● **What is required**
Your output consists solely of the lines from the one that contains "2023 2489 Views" to the end of the material, each reproduced exactly; pictures do not belong in it.

== Segment start ==

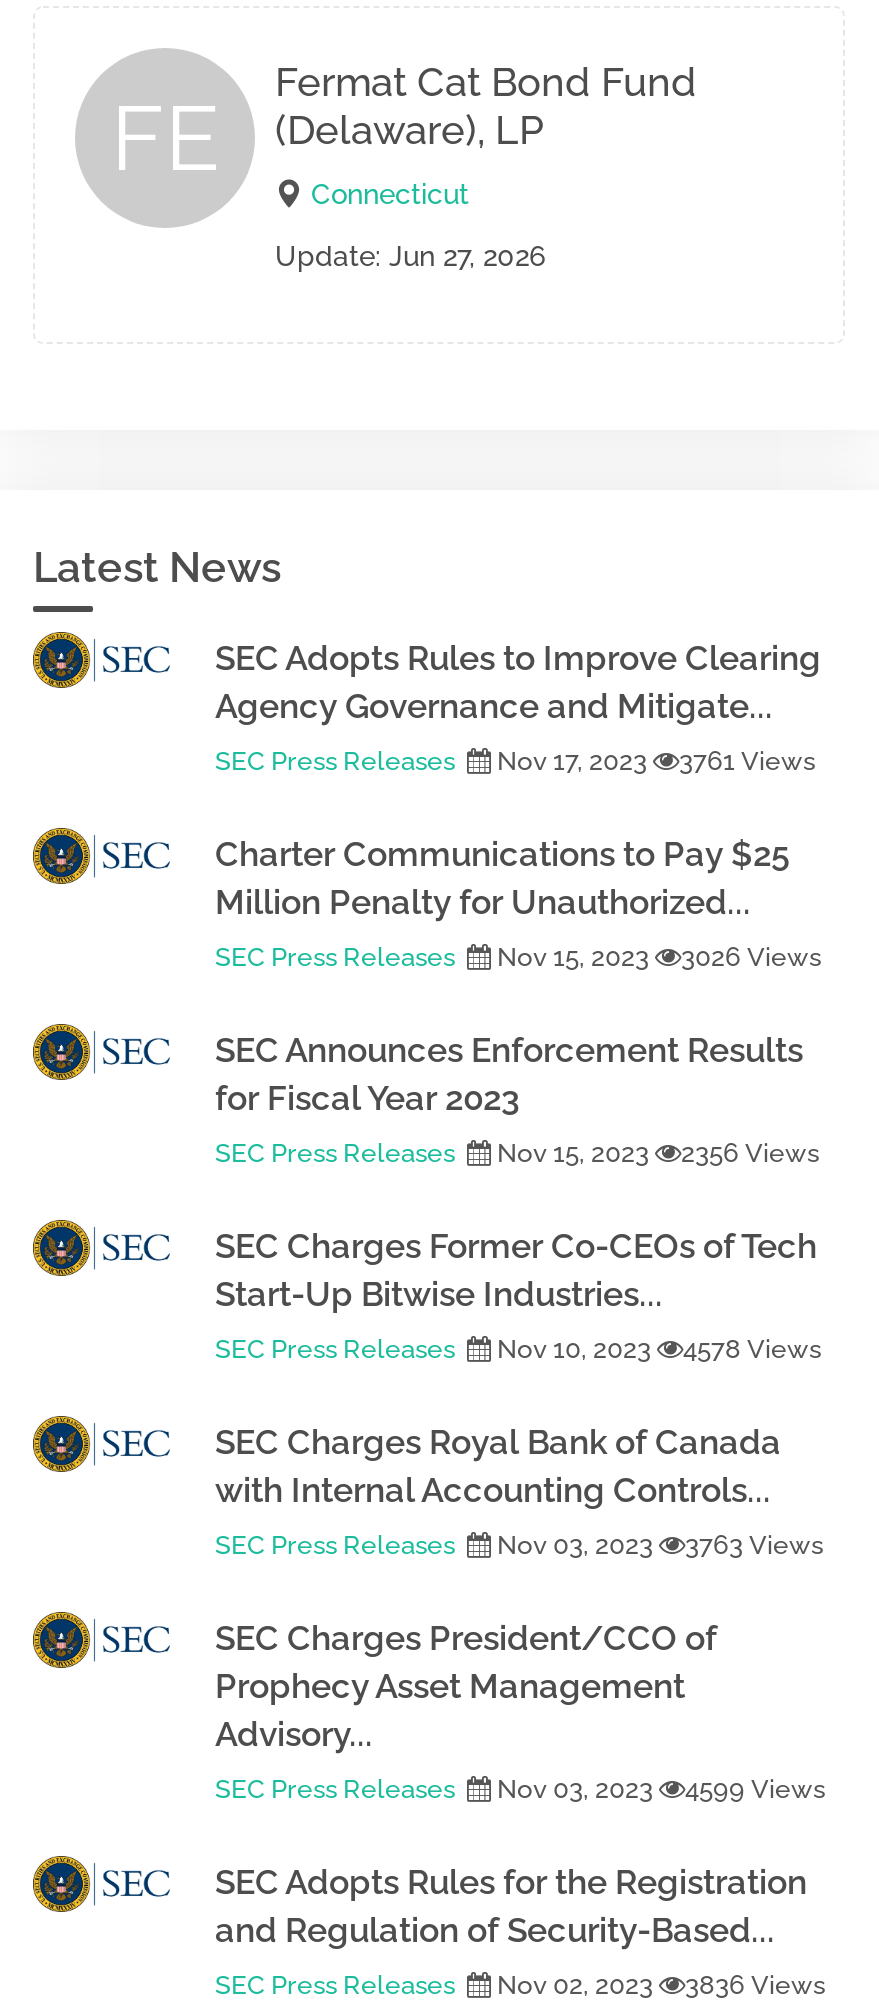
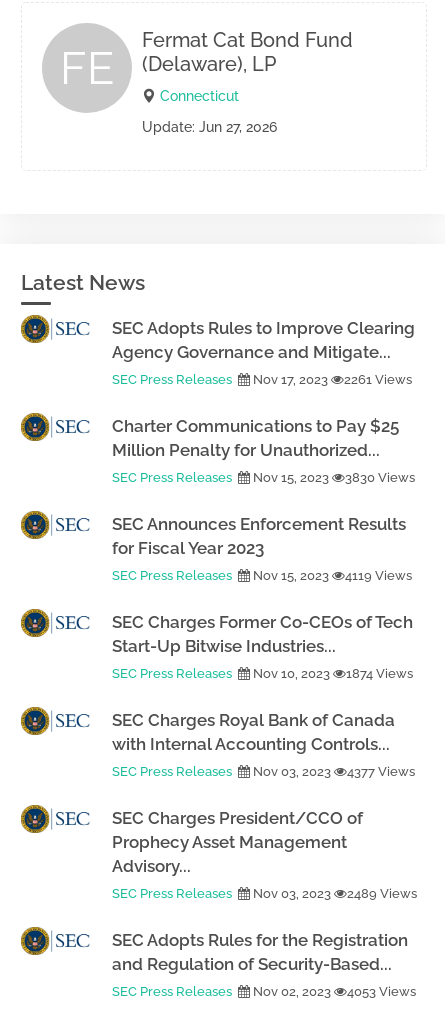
- SEC Press Releases Nov 17, 2023 3761 Views
+ SEC Press Releases Nov 17, 2023 2261 Views

- SEC Press Releases Nov 15, 2023 3026 Views
+ SEC Press Releases Nov 15, 2023 3830 Views

- SEC Press Releases Nov 15, 2023 2356 Views
+ SEC Press Releases Nov 15, 2023 4119 Views

- SEC Press Releases Nov 10, 2023 4578 Views
+ SEC Press Releases Nov 10, 2023 1874 Views

- SEC Press Releases Nov 03, 2023 3763 Views
+ SEC Press Releases Nov 03, 2023 4377 Views

- SEC Press Releases Nov 03, 2023 4599 Views
+ SEC Press Releases Nov 03, 2023 2489 Views

- SEC Press Releases Nov 02, 2023 3836 Views
+ SEC Press Releases Nov 02, 2023 4053 Views
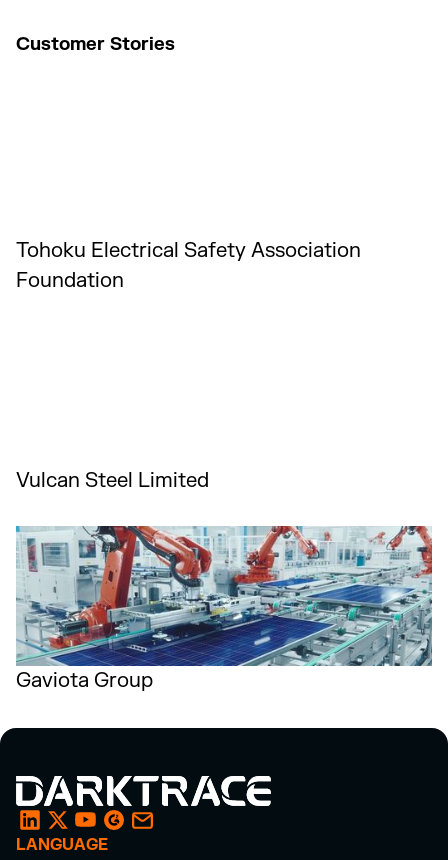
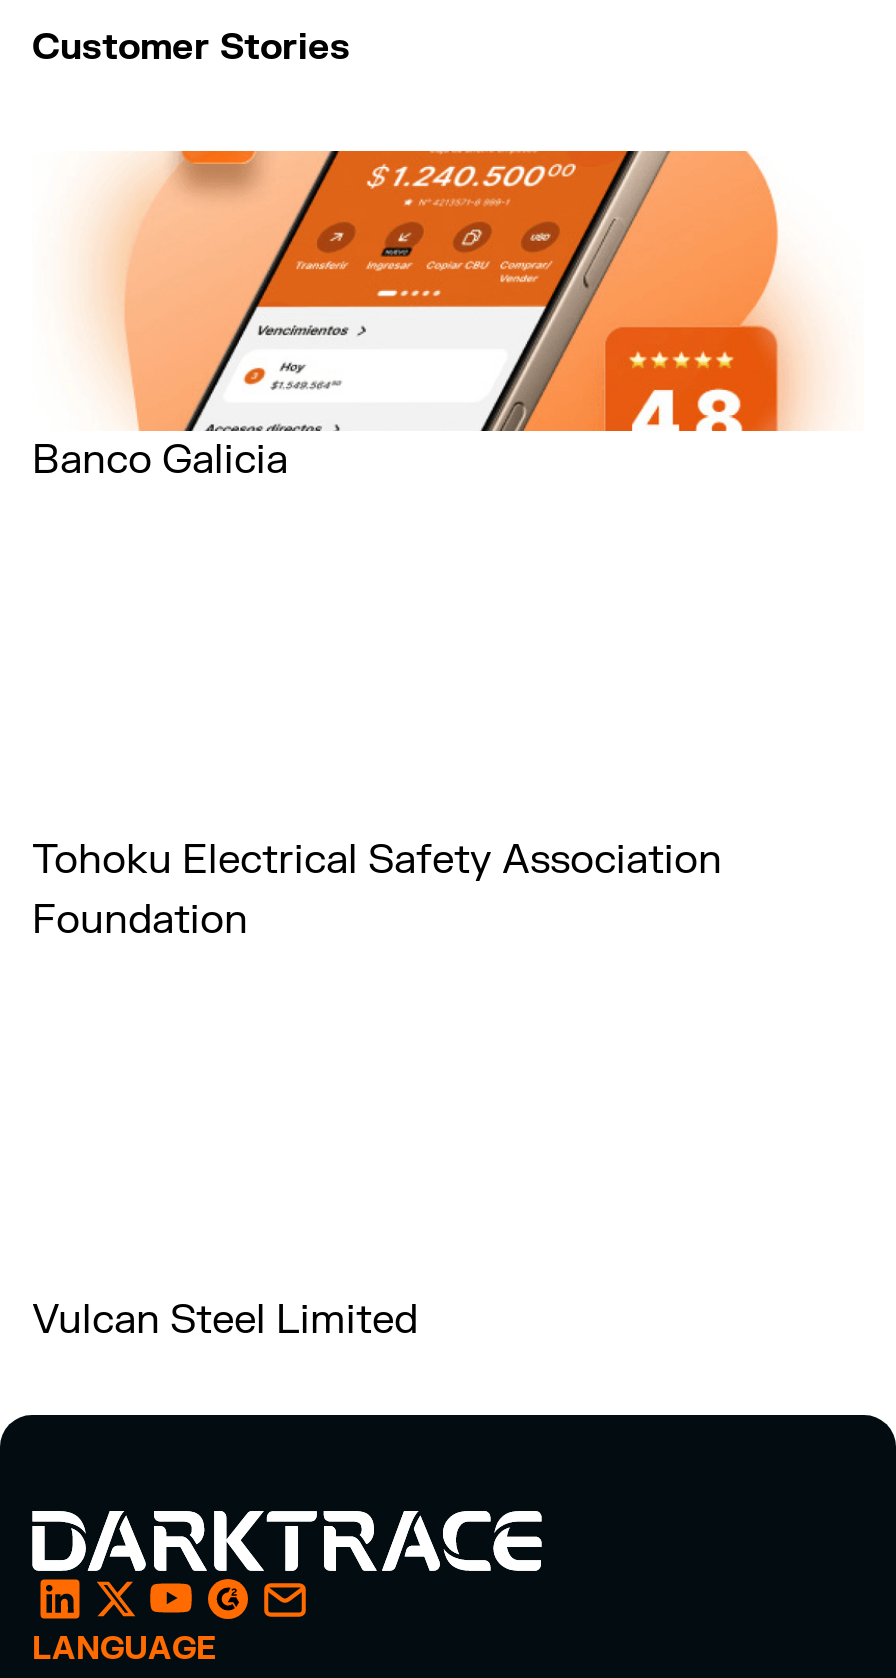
+ [image]
+ Banco Galicia

moved down: Tohoku Electrical Safety Association | Foundation | Vulcan Steel Limited

- [image]
- Gaviota Group
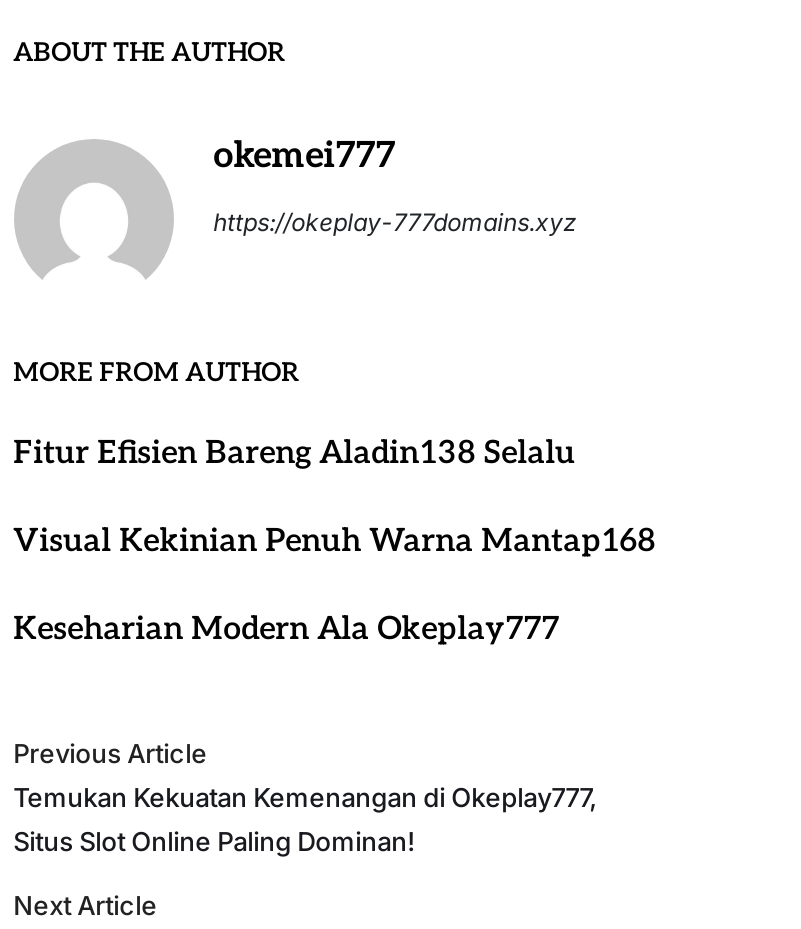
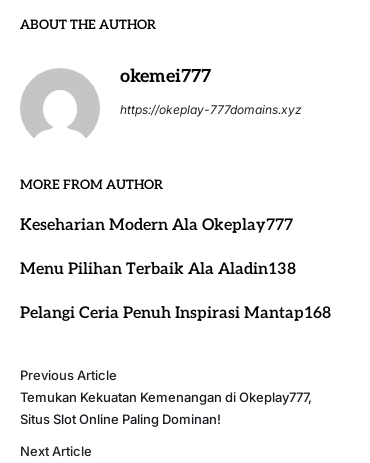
- Fitur Efisien Bareng Aladin138 Selalu
- Visual Kekinian Penuh Warna Mantap168

moved up: Keseharian Modern Ala Okeplay777

+ Menu Pilihan Terbaik Ala Aladin138
+ Pelangi Ceria Penuh Inspirasi Mantap168
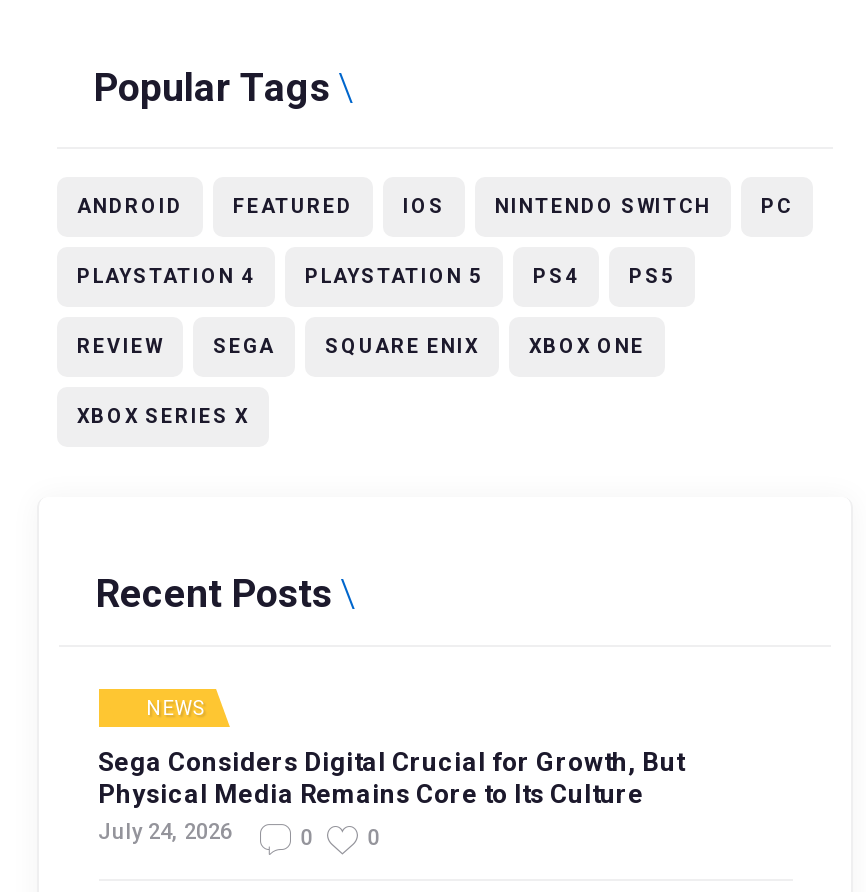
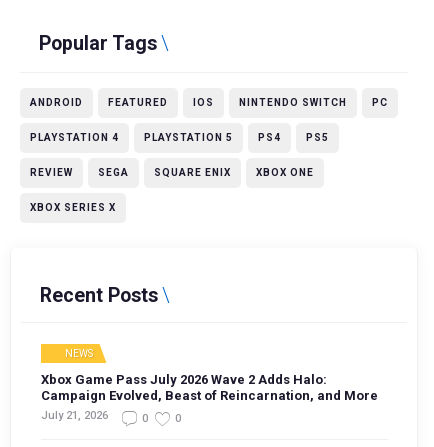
- Sega Considers Digital Crucial for Growth, But
- Physical Media Remains Core to Its Culture
- July 24, 2026
+ Xbox Game Pass July 2026 Wave 2 Adds Halo:
+ Campaign Evolved, Beast of Reincarnation, and More
+ July 21, 2026
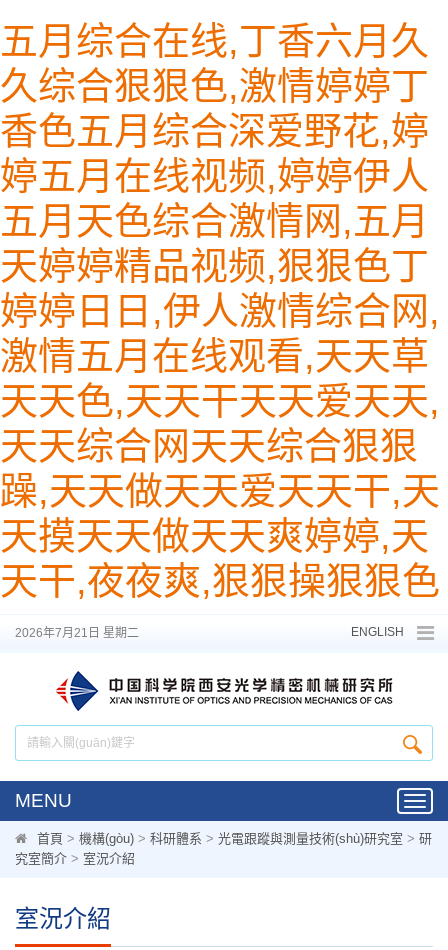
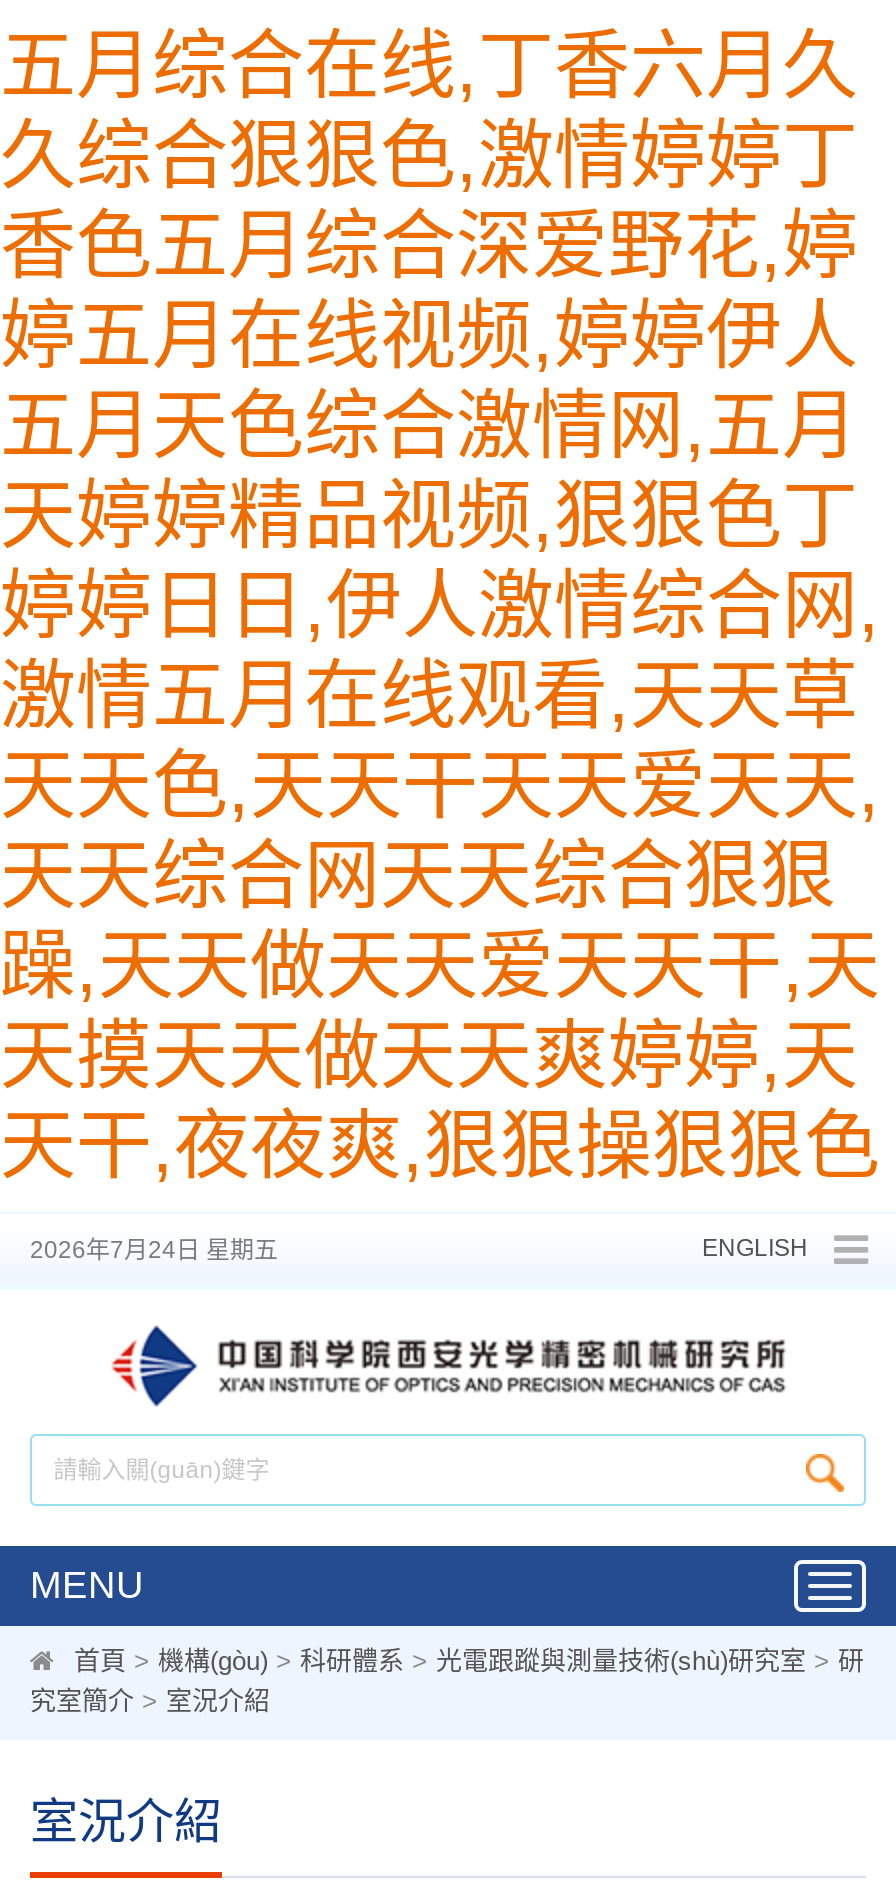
- 2026年7月21日 星期二
+ 2026年7月24日 星期五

== Segment end ==

● **Written solution**
+ SEC Press Releases Nov 03, 2023 2489 Views

- SEC Press Releases Nov 02, 2023 3836 Views
+ SEC Press Releases Nov 02, 2023 4053 Views
+ [image]
+ Banco Galicia

moved down: Tohoku Electrical Safety Association | Foundation | Vulcan Steel Limited

- [image]
- Gaviota Group
- Fitur Efisien Bareng Aladin138 Selalu
- Visual Kekinian Penuh Warna Mantap168

moved up: Keseharian Modern Ala Okeplay777

+ Menu Pilihan Terbaik Ala Aladin138
+ Pelangi Ceria Penuh Inspirasi Mantap168
- Sega Considers Digital Crucial for Growth, But
- Physical Media Remains Core to Its Culture
- July 24, 2026
+ Xbox Game Pass July 2026 Wave 2 Adds Halo:
+ Campaign Evolved, Beast of Reincarnation, and More
+ July 21, 2026
- 2026年7月21日 星期二
+ 2026年7月24日 星期五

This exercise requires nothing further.